[Web interface edit records]
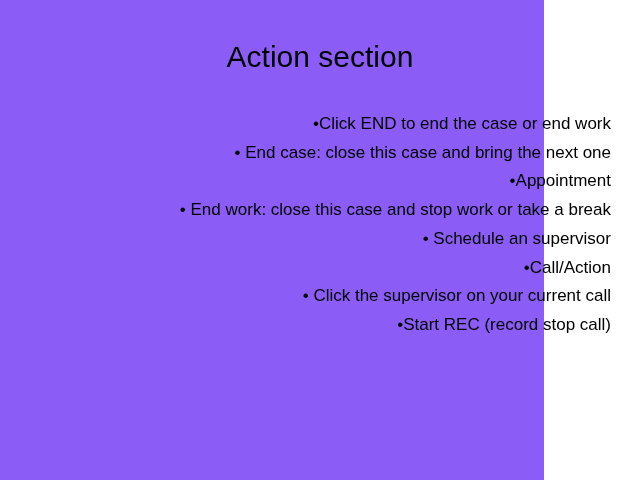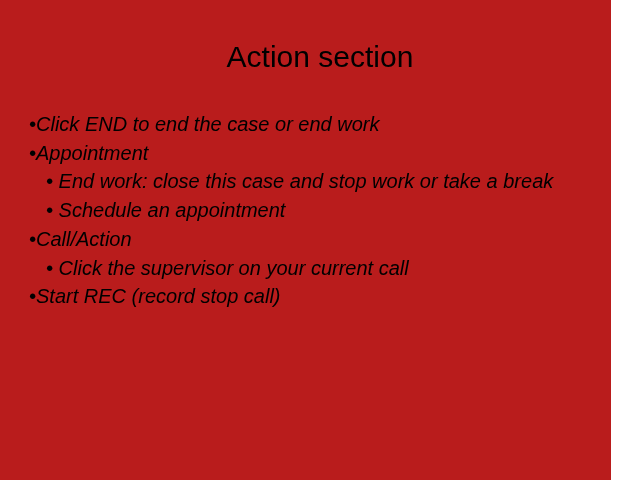--- a/index.html
+++ b/index.html
@@ -16,9 +16,9 @@
   }
   .slide {
     position: relative;
-    width: 611px;
+    width: 544px;
     height: 480px;
-    background: #b91c1c;
+    background: #8b5cf6;
   }
   .slide-title {
     position: absolute;

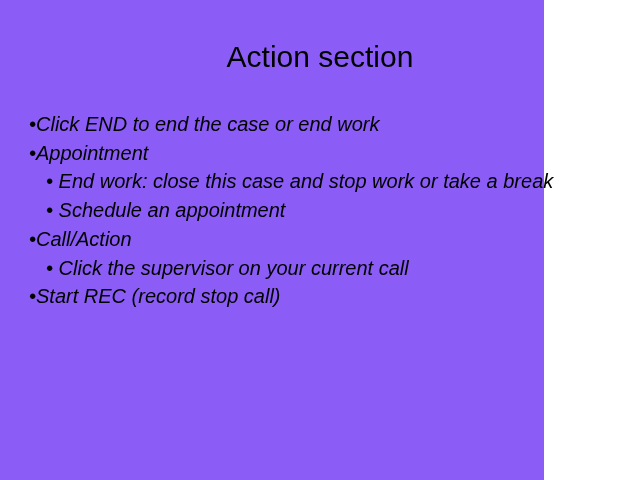--- a/index.html
+++ b/index.html
@@ -41,11 +41,10 @@
   }
   .bullet-line {
     display: block;
-    font-size: 20px;
+    font-size: 17px;
     line-height: 28.7px;
     color: #000000;
-    text-align: left;
-    font-style: italic;
+    text-align: right;
   }
   
   .lvl1 {

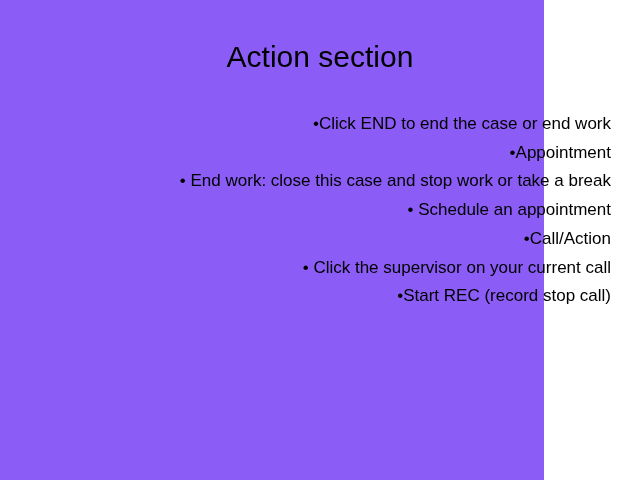--- a/index.html
+++ b/index.html
@@ -73,6 +73,7 @@
 
     <div class="bullet-line lvl1"><span class="bullet-glyph">•</span><span>Click END to end the case or end work</span></div>
 
+    <div class="bullet-line lvl2"><span class="bullet-glyph">• </span><span>End case: close this case and bring the next one</span></div>
 
     <div class="bullet-line lvl1"><span class="bullet-glyph">•</span><span>Appointment</span></div>
 

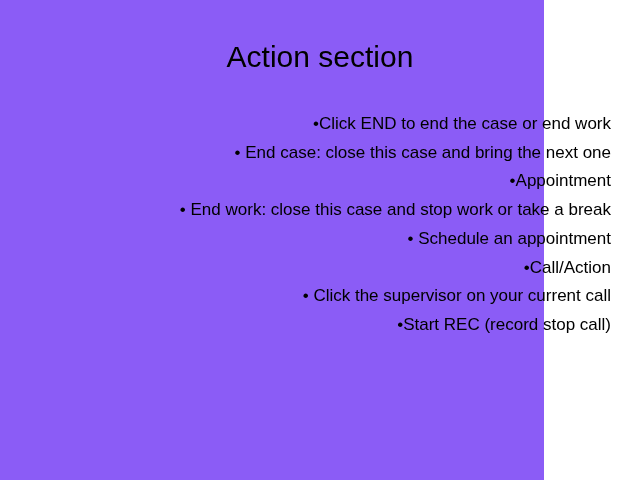--- a/index.html
+++ b/index.html
@@ -79,7 +79,7 @@
 
     <div class="bullet-line lvl2"><span class="bullet-glyph">• </span><span>End work: close this case and stop work or take a break</span></div>
 
-    <div class="bullet-line lvl2"><span class="bullet-glyph">• </span><span>Schedule an appointment</span></div>
+    <div class="bullet-line lvl2"><span class="bullet-glyph">• </span><span>Schedule an supervisor</span></div>
 
     <div class="bullet-line lvl1"><span class="bullet-glyph">•</span><span>Call/Action</span></div>
 

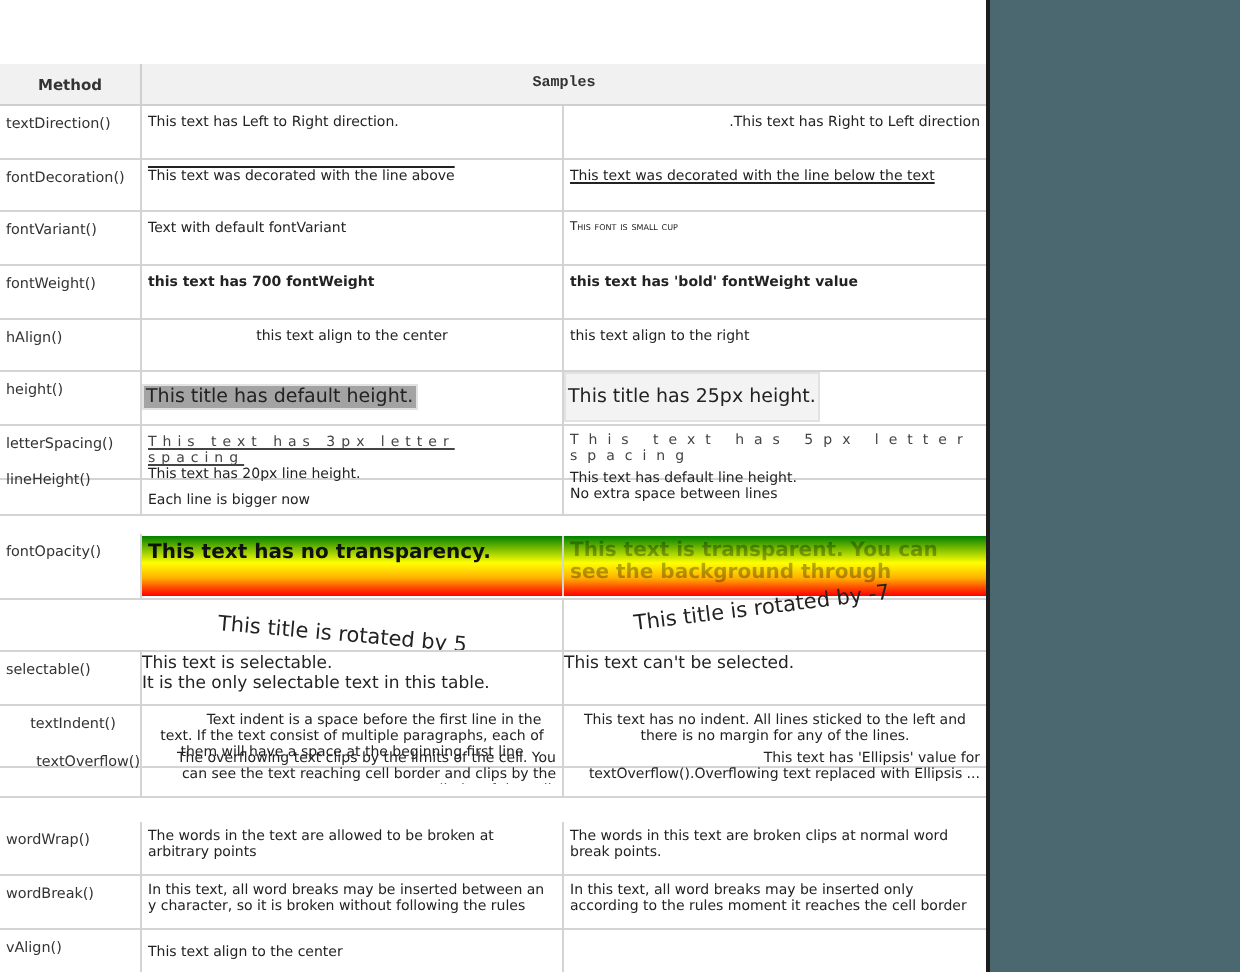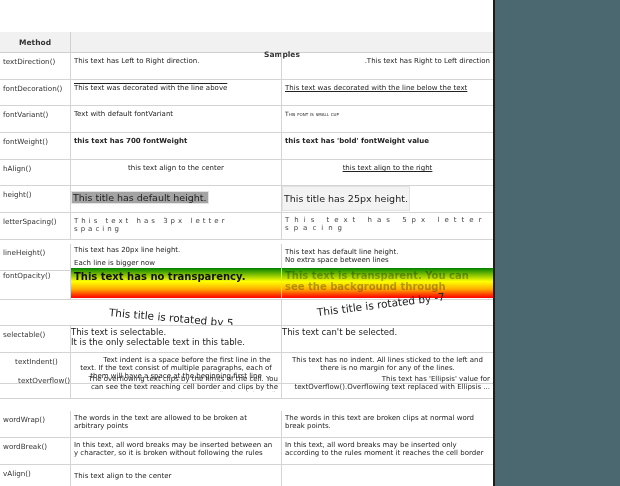--- a/index.html
+++ b/index.html
@@ -25,7 +25,7 @@
   .c-b { left: 282px; width: 211px; }
   .header { top: 0; height: 21px; background: #f1f1f1; border-bottom: 1px solid #cfcfcf; }
   .header .c-method { font-weight: bold; font-size: 7.5px; color: #333; text-align: center; padding: 6px 0 0 0; border-right: 1px solid #cfcfcf; }
-  .header .c-samples { position: absolute; left: 71px; width: 422px; top: 0; bottom: 0; text-align: center; font-weight: bold; font-size: 7.5px; color: #333; padding-top: 18px; box-sizing: border-box; }
+  .header .c-samples { position: absolute; left: 71px; width: 422px; top: 0; bottom: 0; text-align: center; font-weight: bold; font-size: 7.5px; color: #333; padding-top: 6px; box-sizing: border-box; font-family: Liberation Mono, monospace; }
   .t { font-size: 7px; color: #222; padding: 4px 3px 0 3px; line-height: 8.2px; }
   .big { font-size: 9.5px; color: #222; }
   .boxed { display: inline-block; background: #a3a3a3; border: 1px solid #e2e2e2; padding: 0 1px; line-height: 11px; }

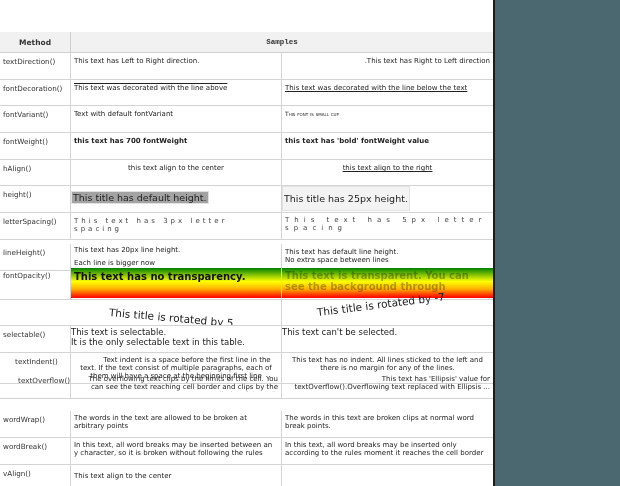--- a/index.html
+++ b/index.html
@@ -88,7 +88,7 @@
           <div class="t" style="text-align:center;">this text align to the center</div>
         </div>
       <div class="cell c-b">
-          <div class="t" style="text-align:center;text-decoration:underline;">this text align to the right</div>
+          <div class="t" style="text-align:left;">this text align to the right</div>
         </div>
     </div>
 

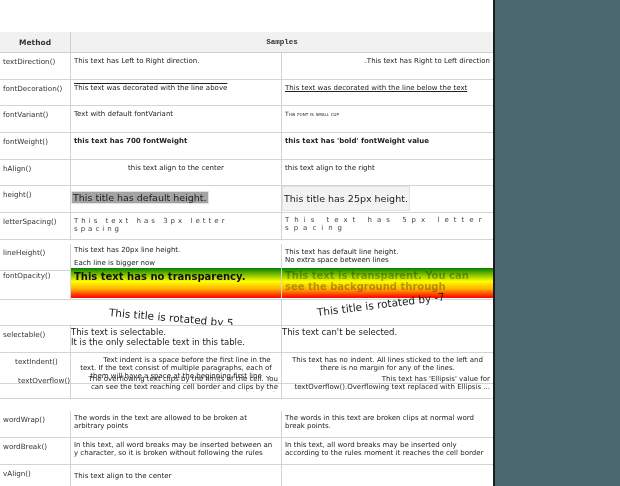--- a/index.html
+++ b/index.html
@@ -105,7 +105,7 @@
     <div class="row" style="top:181px;height:27px;">
       <div class="cell c-method">letterSpacing()</div>
       <div class="cell c-a">
-          <div class="t" style="letter-spacing:3px;color:#444;">This text has 3px letter spacing</div>
+          <div class="t" style="letter-spacing:3px;color:#444;text-decoration:underline;">This text has 3px letter spacing</div>
         </div>
       <div class="cell c-b">
           <div class="t" style="letter-spacing:5px;color:#444;line-height:7.5px;">This text has 5px letter spacing</div>

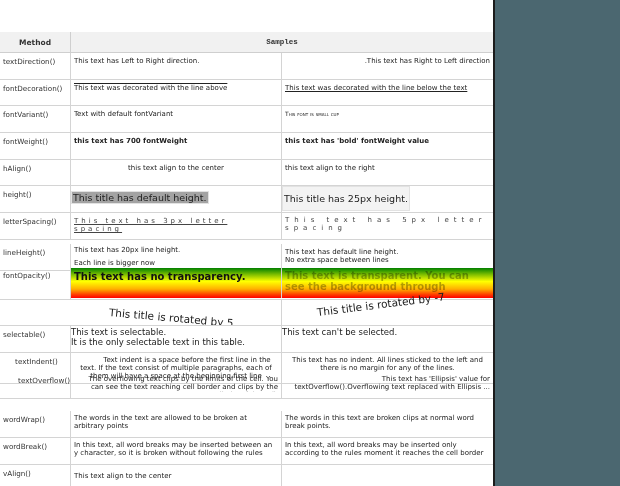--- a/index.html
+++ b/index.html
@@ -112,7 +112,7 @@
         </div>
     </div>
 
-    <div class="row" style="top:212px;height:27px;">
+    <div class="row" style="top:199px;height:27px;">
       <div class="cell c-method">lineHeight()</div>
       <div class="cell c-a">
           <div class="t" style="line-height:13px;padding-top:0;">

Exercise —
Return all of the entries exactly as written, but drop any pictures they hold.

Result for this exercise —
--- a/index.html
+++ b/index.html
@@ -16,9 +16,9 @@
   }
   .slide {
     position: relative;
-    width: 611px;
+    width: 544px;
     height: 480px;
-    background: #b91c1c;
+    background: #8b5cf6;
   }
   .slide-title {
     position: absolute;

--- a/index.html
+++ b/index.html
@@ -41,11 +41,10 @@
   }
   .bullet-line {
     display: block;
-    font-size: 20px;
+    font-size: 17px;
     line-height: 28.7px;
     color: #000000;
-    text-align: left;
-    font-style: italic;
+    text-align: right;
   }
   
   .lvl1 {

--- a/index.html
+++ b/index.html
@@ -73,6 +73,7 @@
 
     <div class="bullet-line lvl1"><span class="bullet-glyph">•</span><span>Click END to end the case or end work</span></div>
 
+    <div class="bullet-line lvl2"><span class="bullet-glyph">• </span><span>End case: close this case and bring the next one</span></div>
 
     <div class="bullet-line lvl1"><span class="bullet-glyph">•</span><span>Appointment</span></div>
 

--- a/index.html
+++ b/index.html
@@ -79,7 +79,7 @@
 
     <div class="bullet-line lvl2"><span class="bullet-glyph">• </span><span>End work: close this case and stop work or take a break</span></div>
 
-    <div class="bullet-line lvl2"><span class="bullet-glyph">• </span><span>Schedule an appointment</span></div>
+    <div class="bullet-line lvl2"><span class="bullet-glyph">• </span><span>Schedule an supervisor</span></div>
 
     <div class="bullet-line lvl1"><span class="bullet-glyph">•</span><span>Call/Action</span></div>
 

--- a/index.html
+++ b/index.html
@@ -25,7 +25,7 @@
   .c-b { left: 282px; width: 211px; }
   .header { top: 0; height: 21px; background: #f1f1f1; border-bottom: 1px solid #cfcfcf; }
   .header .c-method { font-weight: bold; font-size: 7.5px; color: #333; text-align: center; padding: 6px 0 0 0; border-right: 1px solid #cfcfcf; }
-  .header .c-samples { position: absolute; left: 71px; width: 422px; top: 0; bottom: 0; text-align: center; font-weight: bold; font-size: 7.5px; color: #333; padding-top: 18px; box-sizing: border-box; }
+  .header .c-samples { position: absolute; left: 71px; width: 422px; top: 0; bottom: 0; text-align: center; font-weight: bold; font-size: 7.5px; color: #333; padding-top: 6px; box-sizing: border-box; font-family: Liberation Mono, monospace; }
   .t { font-size: 7px; color: #222; padding: 4px 3px 0 3px; line-height: 8.2px; }
   .big { font-size: 9.5px; color: #222; }
   .boxed { display: inline-block; background: #a3a3a3; border: 1px solid #e2e2e2; padding: 0 1px; line-height: 11px; }

--- a/index.html
+++ b/index.html
@@ -88,7 +88,7 @@
           <div class="t" style="text-align:center;">this text align to the center</div>
         </div>
       <div class="cell c-b">
-          <div class="t" style="text-align:center;text-decoration:underline;">this text align to the right</div>
+          <div class="t" style="text-align:left;">this text align to the right</div>
         </div>
     </div>
 

--- a/index.html
+++ b/index.html
@@ -105,7 +105,7 @@
     <div class="row" style="top:181px;height:27px;">
       <div class="cell c-method">letterSpacing()</div>
       <div class="cell c-a">
-          <div class="t" style="letter-spacing:3px;color:#444;">This text has 3px letter spacing</div>
+          <div class="t" style="letter-spacing:3px;color:#444;text-decoration:underline;">This text has 3px letter spacing</div>
         </div>
       <div class="cell c-b">
           <div class="t" style="letter-spacing:5px;color:#444;line-height:7.5px;">This text has 5px letter spacing</div>

--- a/index.html
+++ b/index.html
@@ -112,7 +112,7 @@
         </div>
     </div>
 
-    <div class="row" style="top:212px;height:27px;">
+    <div class="row" style="top:199px;height:27px;">
       <div class="cell c-method">lineHeight()</div>
       <div class="cell c-a">
           <div class="t" style="line-height:13px;padding-top:0;">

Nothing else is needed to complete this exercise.